Stainless steel is steel alloyed with chromium to make it highly resistant to stain, rust and corrosion. Note: This does NOT mean that stainless steel will never rust or corrode. Science has not yet developed a steel which is completely stainless or corrosion PROOF. The type of stainless steel and finish selected by SSCI for the Total Animal Pens is the best available for the intended use.

Cleaning & Cleansers

The basic rule of thumb is to use the mildest cleaning procedure that will do the job effectively.

Always rinse thoroughly with clear water, and dry completely. Frequent cleaning will prolong the service life of stainless steel equipment and will help maintain a bright, pleasing appearance. Ordinary deposits of waste and fluids can usually be removed with soap and water. More stubborn deposits or tightly adhering debris may require harder scrubbing. They also may possibly require the use of commercial cleaning products acceptable for use on metal surfaces.

When using any cleaning agent, rub in the direction of the polish lines or “grain” of the metal. For high luster finishes, clean soft cloths or pads should be used. If especially rough cleaning is necessary, use “stainless steel” wool, nylon or plastic scrubbers. Test these scrubbers in an inconspicuous area first to be sure they do not mark or scratch the stainless steel finish.

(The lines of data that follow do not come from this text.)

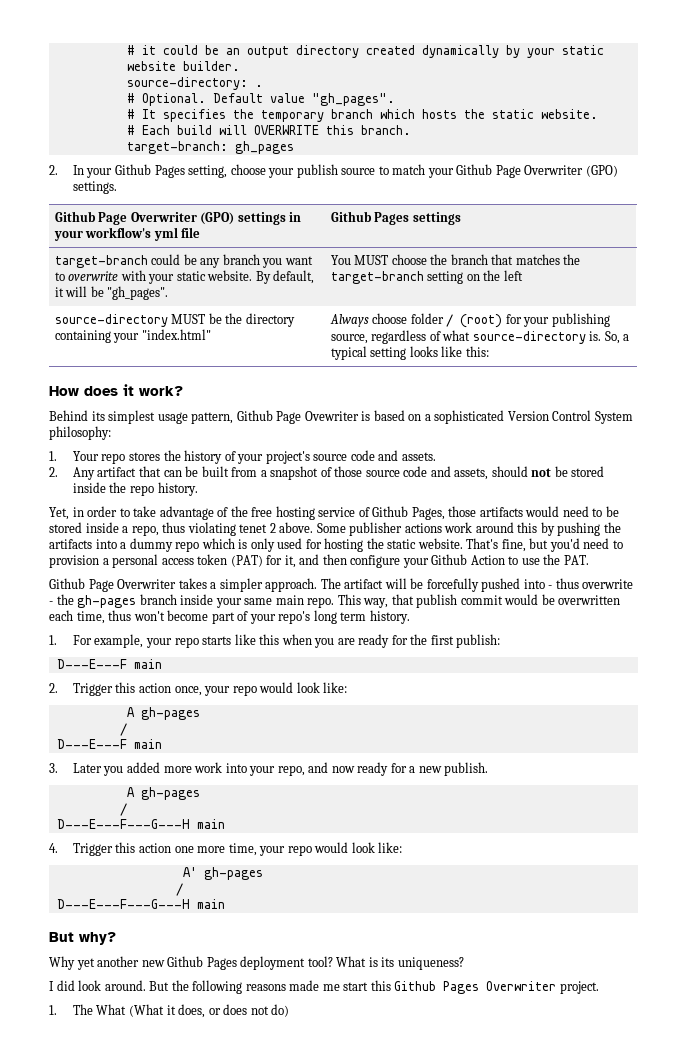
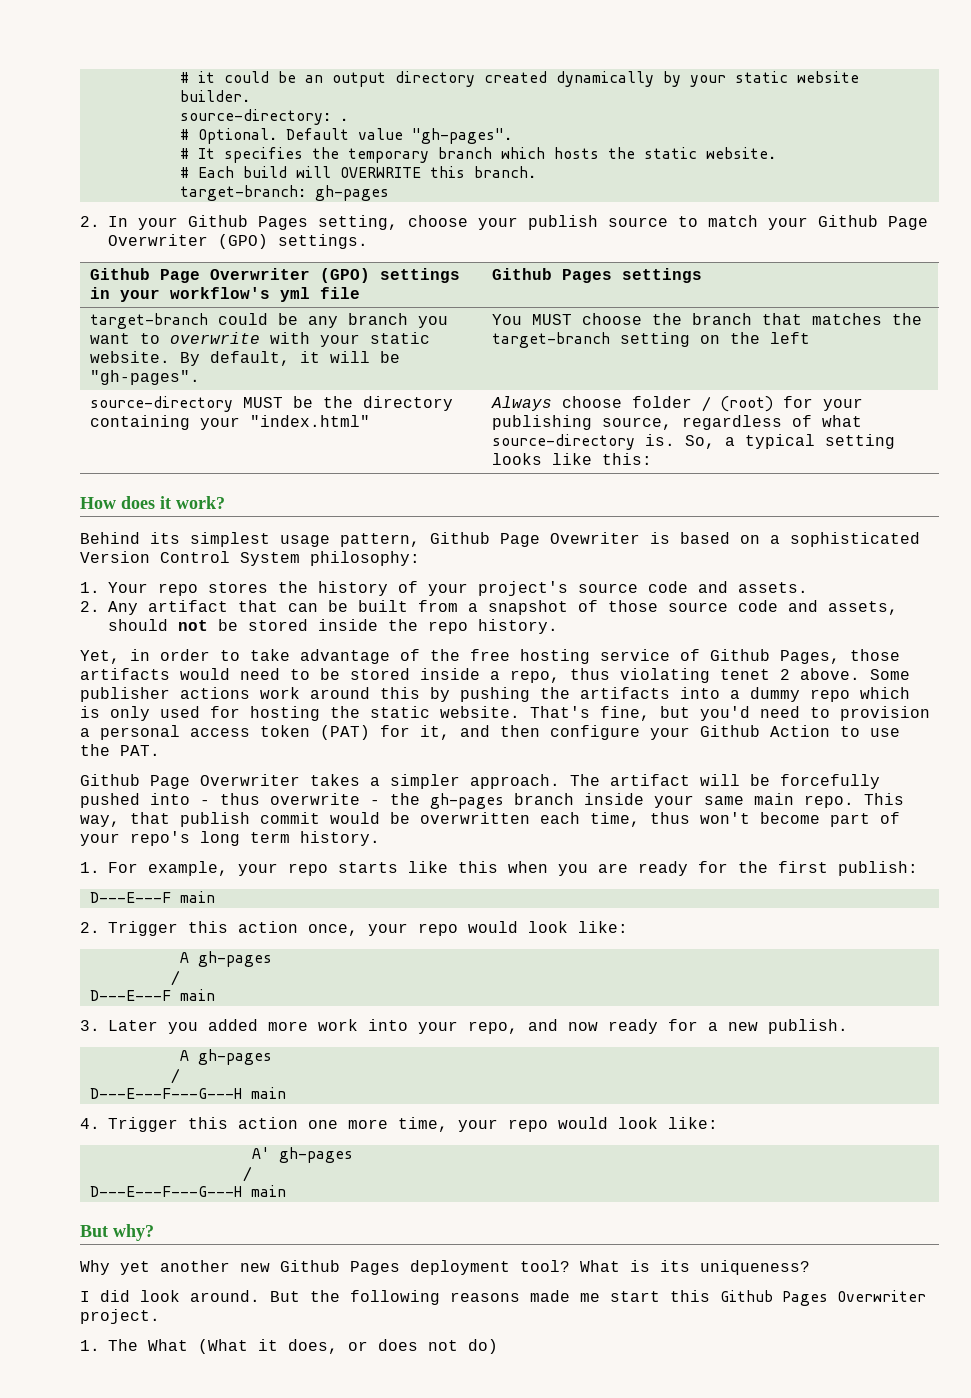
- Default value "gh_pages".
+ Default value "gh-pages".
- target-branch: gh_pages
+ target-branch: gh-pages
- target-branch could be any branch you want to overwrite with your static website. By default, it will be "gh_pages". | You MUST choose the branch that matches the target-branch setting on the left
+ target-branch could be any branch you want to overwrite with your static website. By default, it will be "gh-pages". | You MUST choose the branch that matches the target-branch setting on the left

Minor scale build-up and some hard water spotting may be removed by washing with some vinegar, followed by a neutralizing rinse with clear water. A thorough drying with a soft cloth should follow. For heavy deposits of scale, 5% oxalic acid (use warm), 5-15% sulfuric acid, or
5-10% phosphoric acid may be used. Always follow with a neutralizing rinse of clean water and a thorough drying.

Deodorizing Agents, Disinfectants, & Sanitizers

The large selection of brands and combinations of chemicals available for deodorizing, disinfecting and sanitizing is staggering. Select one or more agents for use in your facility only after weighing in all the benefits claimed by each product. Often this choice is made without adequate consideration of the effects these agents may produce on equipment or furnishings.

Avoid prolonged use of chlorides (such as chlorine bleach), bromides, iodides and thiocyanate on stainless steel surfaces as these chemicals will cause pitting, corrosion and metal discoloration. Allowing salty solutions to evaporate and dry on stainless steel may also contribute to corrosive conditions. In summary, select chemical deodorizers, disinfectants and/or sanitizers only after weighing in all possible outcomes and known adverse effects.

CAUTION: Before selecting a chemical to employ in your facility, review label statements regarding use with metals (stainless steel). Always consult the chemical supplier if there are any doubts.